Abstract

Breast cancer treatment encompasses various therapeutic modalities, including surgery, radiotherapy, and chemotherapy. Breast-conserving surgery has been an integral part of breast cancer management. However, radiotherapy, an important component of breast cancer management, can lead to complications, particularly fibrosis, affecting reconstructive surgery outcomes. We conducted an in vivo study using 48 female Wistar Albino rats, employing segmental mastectomy and radiotherapy to simulate post-mastectomy conditions.
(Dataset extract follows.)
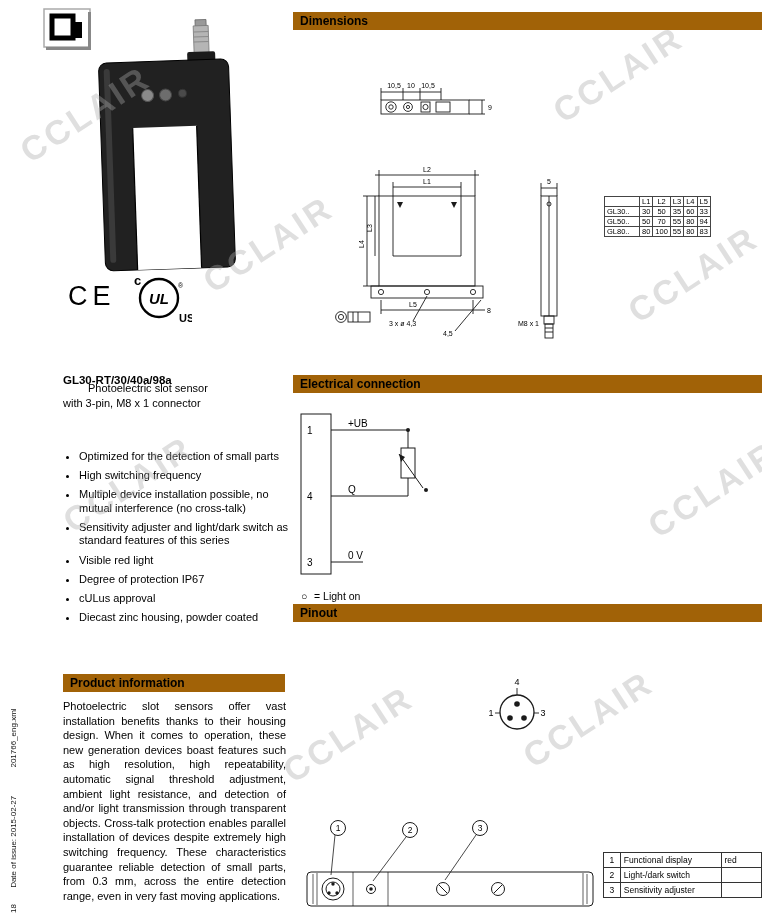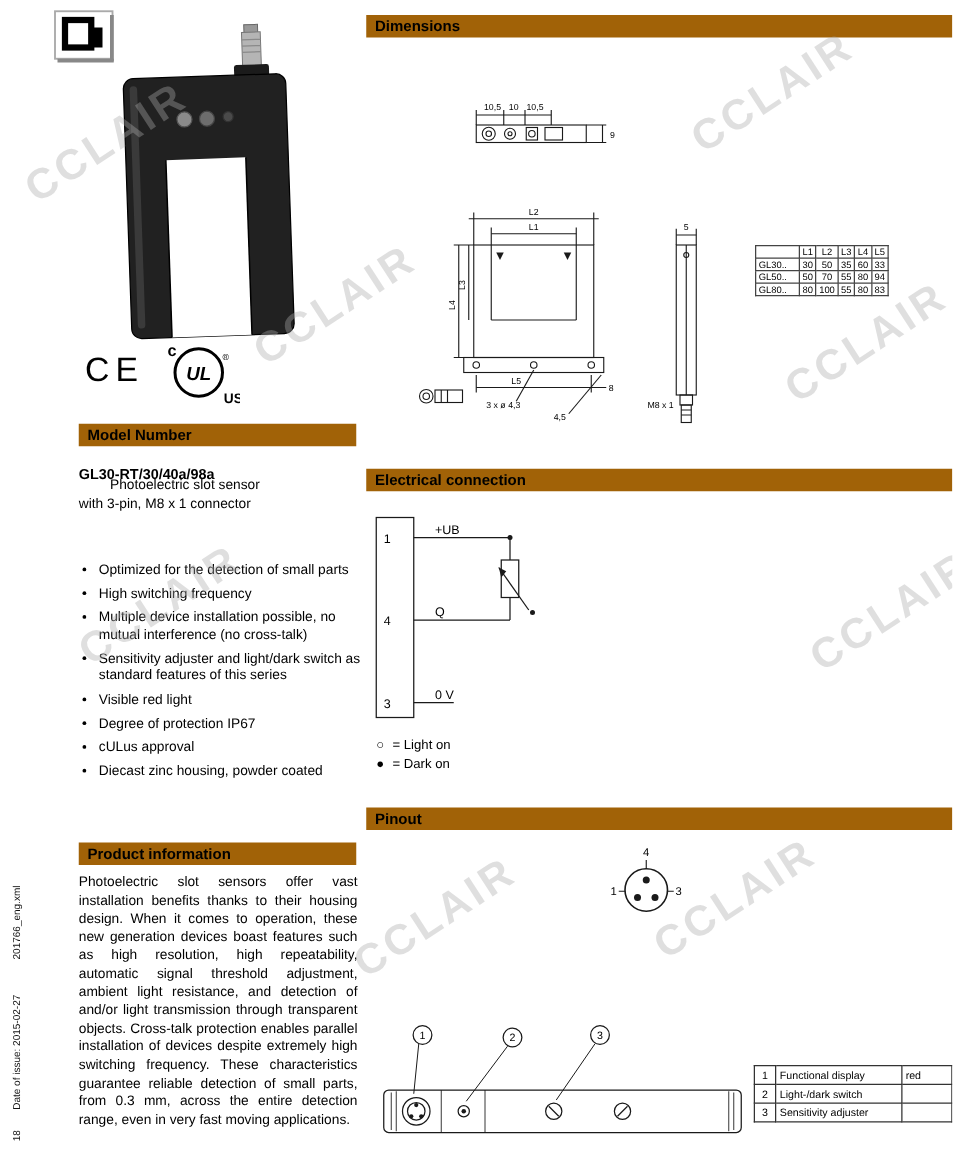"Model Number" div.bar { html: <div>Model Number</div> -> none }
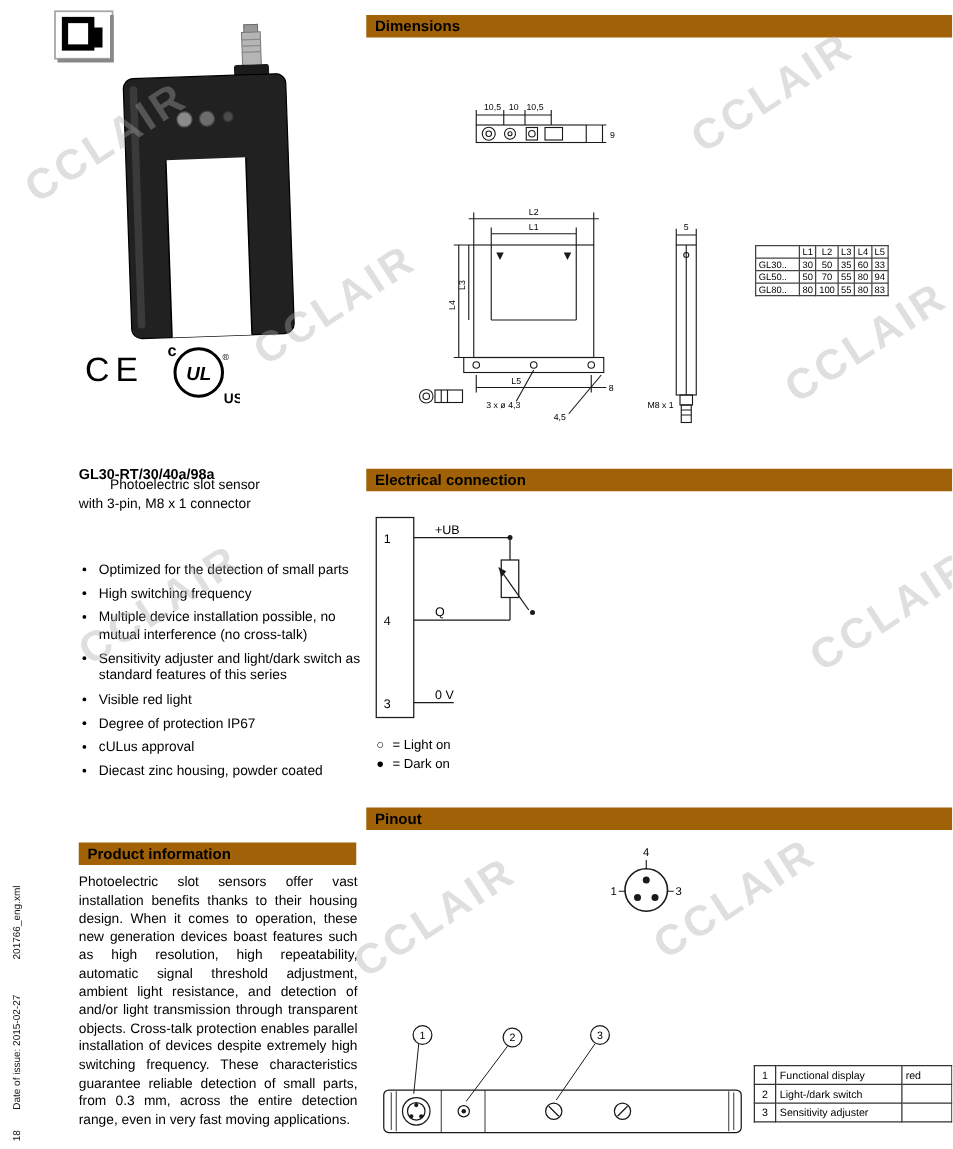"Pinout" div.bar { top: 646px -> 604px }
The rats were divided into six groups: control, mastectomy, mastectomy + radiotherapy, mastectomy + platelet-rich plasma (PRP) + radiotherapy, mastectomy + infliximab + radiotherapy, and mastectomy + infliximab + PRP + radiotherapy. Edema, hyperemia, inflammation, and fibrosis were assessed as indicators of tissue response. Histopathological analysis revealed that mastectomy + infliximab and mastectomy + infliximab + PRP groups showed significant reductions in fibrosis compared to other groups. Edema, hyperemia, and inflammation were also less severe in these groups compared to the control group. Radiotherapy-induced fibrosis is a major concern in breast reconstruction. Our study suggests that local PRP application and systemic infliximab administration, either alone or in combination, could mitigate the adverse effects of radiotherapy. This approach has the potential to improve reconstructive outcomes in patients undergoing or having the possibility to undergo radiotherapy. This is the first study showing the effectiveness of infliximab and PRP combination on wound healing. The provided experimental rat model might offer guidance for further research. This study provides insights into optimizing outcomes in reconstructive breast surgery, paving the way for further research and clinical studies.